▸ **EXERCISE INSTRUCTIONS**
Could you reproduce, exactly as written, every line from the one containing "LA BON BIKINI" through the last line of the records, and nothing else?

Revision tracking records

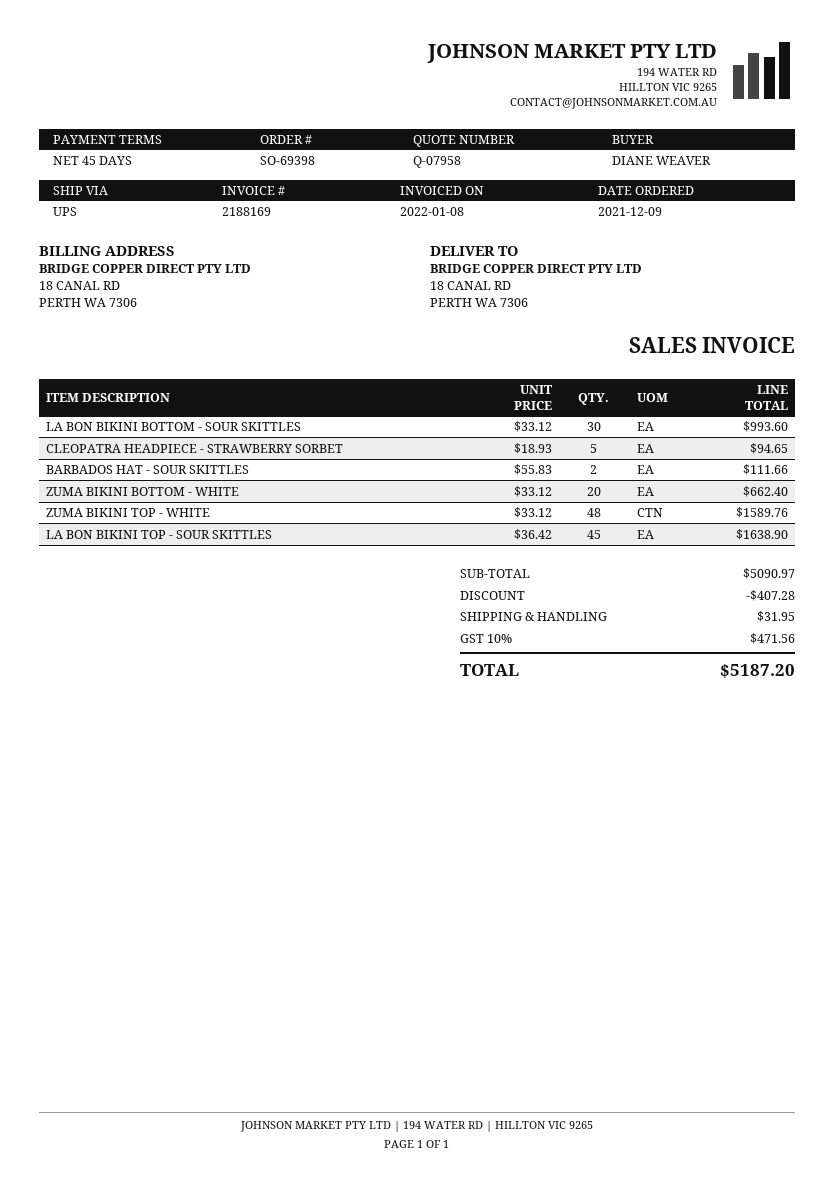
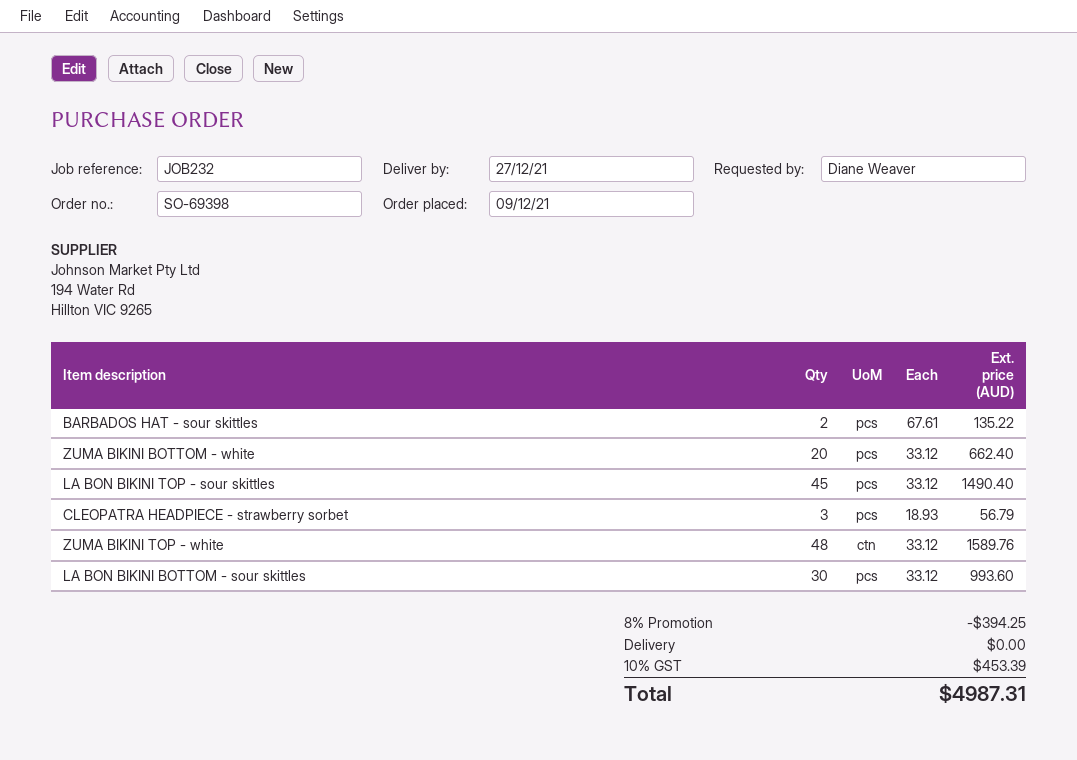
CLEOPATRA HEADPIECE - STRAWBERRY SORBET: 5 x 18.93 = 94.65 -> 3 x 18.93 = 56.79
BARBADOS HAT - SOUR SKITTLES: 2 x 55.83 = 111.66 -> 2 x 67.61 = 135.22
LA BON BIKINI TOP - SOUR SKITTLES: 45 x 36.42 = 1638.90 -> 45 x 33.12 = 1490.40
discount: 407.28 -> 394.25
shipping: 31.95 -> 0.00
tax: 10% = 471.56 -> 10% = 453.39
total: 5187.20 -> 4987.31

▸ **RESULT FOR THIS TASK**
LA BON BIKINI TOP - SOUR SKITTLES: 45 x 36.42 = 1638.90 -> 45 x 33.12 = 1490.40
discount: 407.28 -> 394.25
shipping: 31.95 -> 0.00
tax: 10% = 471.56 -> 10% = 453.39
total: 5187.20 -> 4987.31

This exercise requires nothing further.